J. Gonzalez said that this is a very insidious crime because it happens so often that people ignore it. In a lot of jurisdictions where it happens often there are other more serious crimes that take up police time or the courts’ resources. Imagine in Philadelphia, if the district attorney was going after lawyers that broke the law about how they get their business. They paid an EMT $500 to let them know about a dead body in the morgue before anybody else even knew who it was. That’s how it works.

Crump used his Twitter account to solicit thousands of runners. He would like us to believe that it was only that bad. Let me be clear: that’s bad enough. Preying on families of people killed by police? He trots them out on television to solicit empathy and sets up GoFundMe accounts to generate money whether or not he wins a civil case.

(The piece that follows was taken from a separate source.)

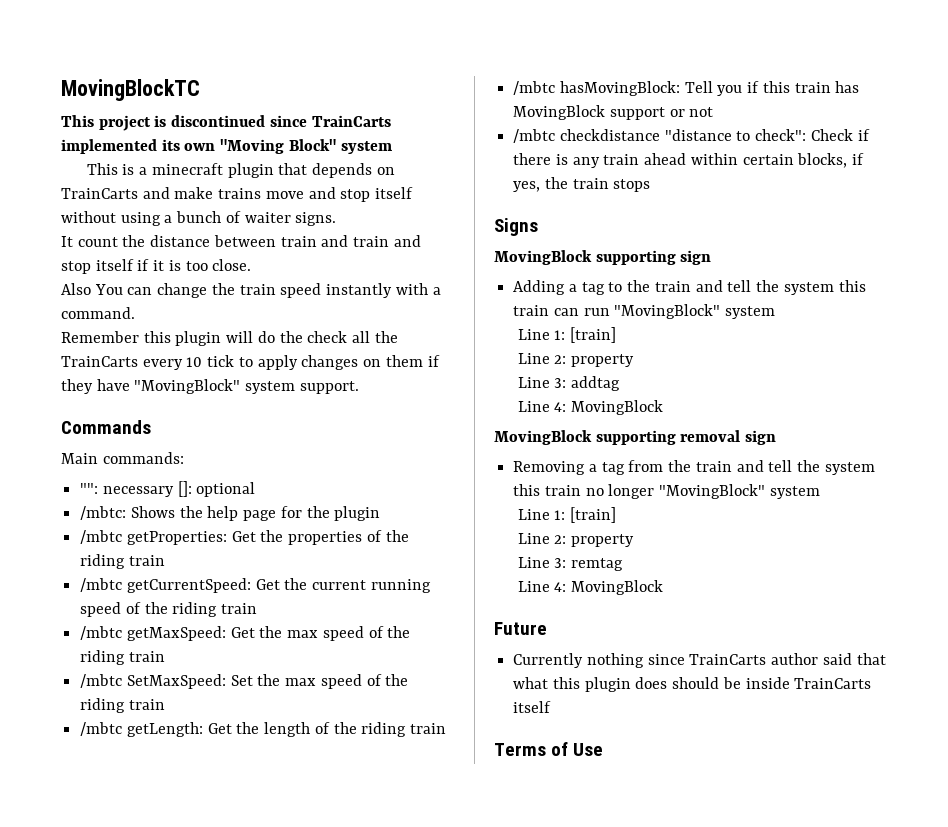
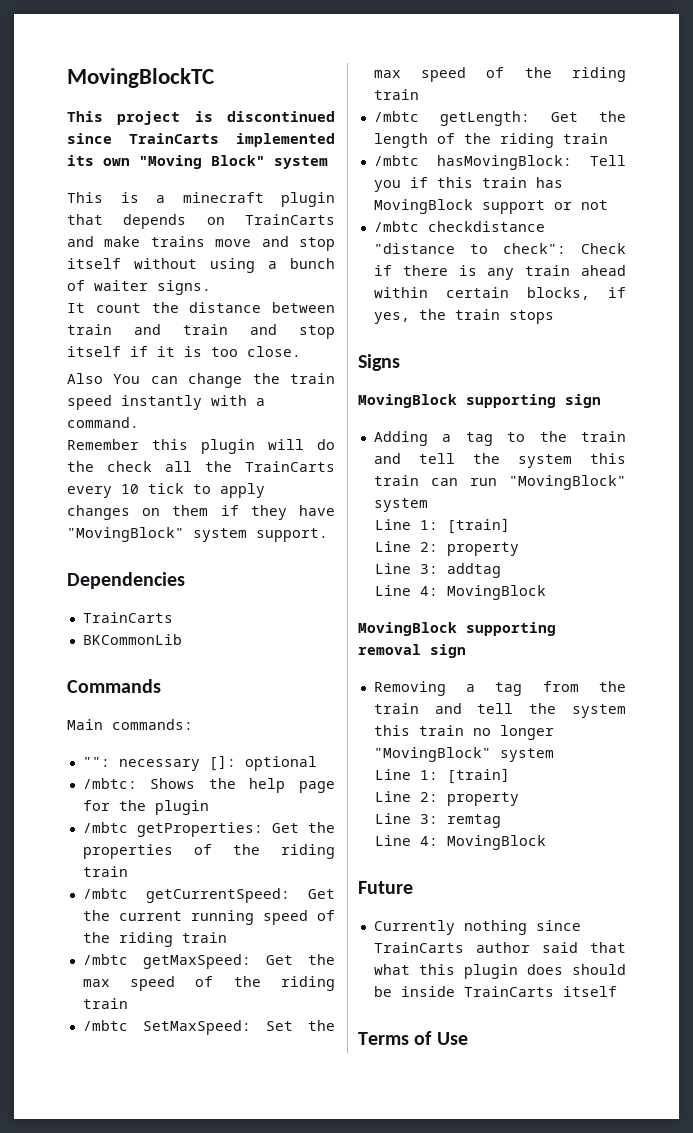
+ Dependencies
+ TrainCarts
+ BKCommonLib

Don’t Believe A Word Ben Crump Says, He’s Just Social Justice’s Biggest Loser

He pretends to win big for social justice, but he is not the one that goes after criminal charges for police. That’s not his job. He’s an accident lawyer. An ambulance chaser. A glorified barratry artist. He breaks the law to get his clients, and in order to continue his thirst for blood money, I believe he has actually gone to a new low: planning deaths.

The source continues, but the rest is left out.